- Work to be completed:
Extract exactly and only the lines from the one containing "KAMRUP | Medium WC A/C: 21 -> 19" through the end of the entries below. Pictures should not appear in the copy.

-- -- --

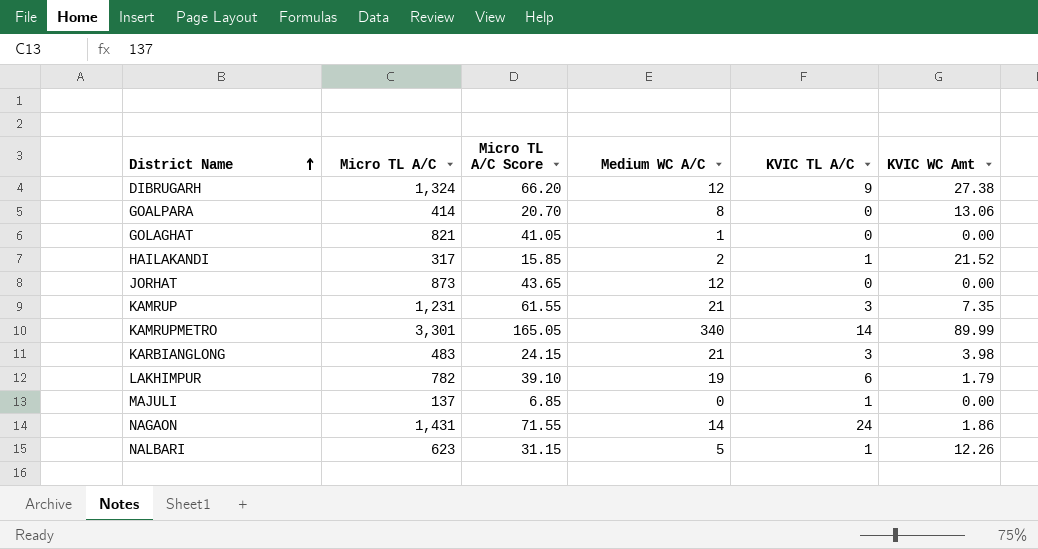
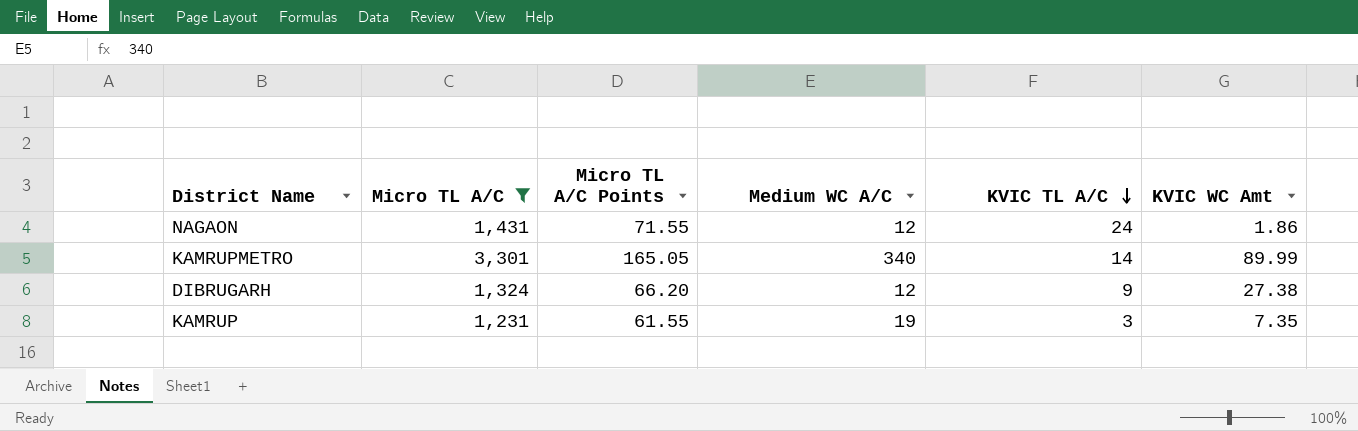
filter: none -> Micro TL A/C >= 1,231
row order: District Name ascending -> KVIC TL A/C descending
column name: Micro TL A/C Score -> Micro TL A/C Points
NAGAON | Medium WC A/C: 14 -> 12
KAMRUP | Medium WC A/C: 21 -> 19

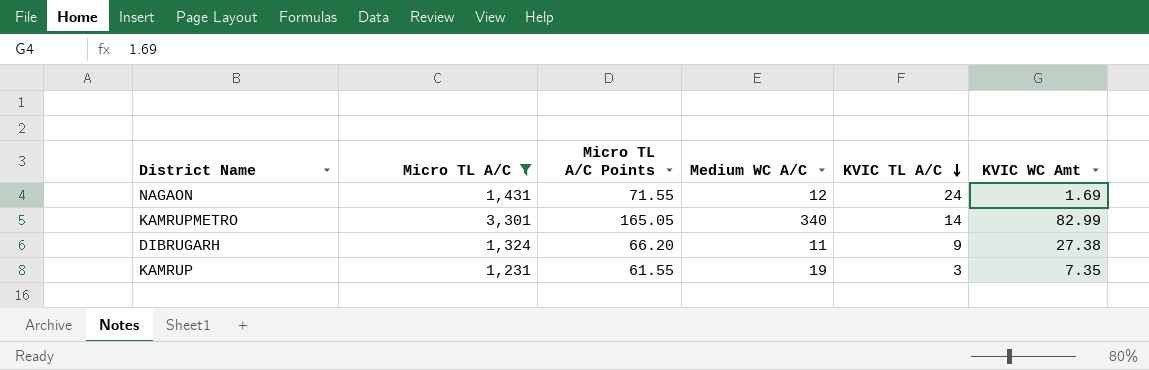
NAGAON | KVIC WC Amt: 1.86 -> 1.69
KAMRUPMETRO | KVIC WC Amt: 89.99 -> 82.99
DIBRUGARH | Medium WC A/C: 12 -> 11

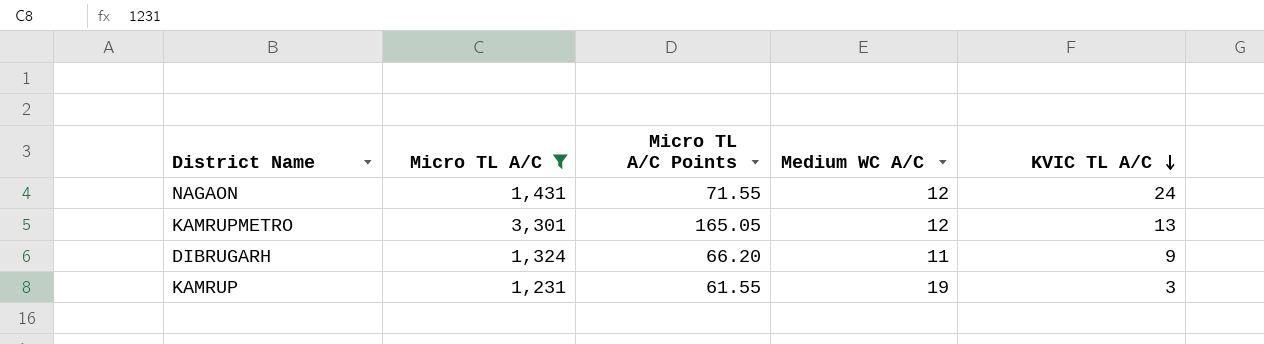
column KVIC WC Amt | position: 6 -> none
KAMRUPMETRO | Medium WC A/C: 340 -> 12
KAMRUPMETRO | KVIC TL A/C: 14 -> 13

-- -- --

- Response to the task:
KAMRUP | Medium WC A/C: 21 -> 19

NAGAON | KVIC WC Amt: 1.86 -> 1.69
KAMRUPMETRO | KVIC WC Amt: 89.99 -> 82.99
DIBRUGARH | Medium WC A/C: 12 -> 11

column KVIC WC Amt | position: 6 -> none
KAMRUPMETRO | Medium WC A/C: 340 -> 12
KAMRUPMETRO | KVIC TL A/C: 14 -> 13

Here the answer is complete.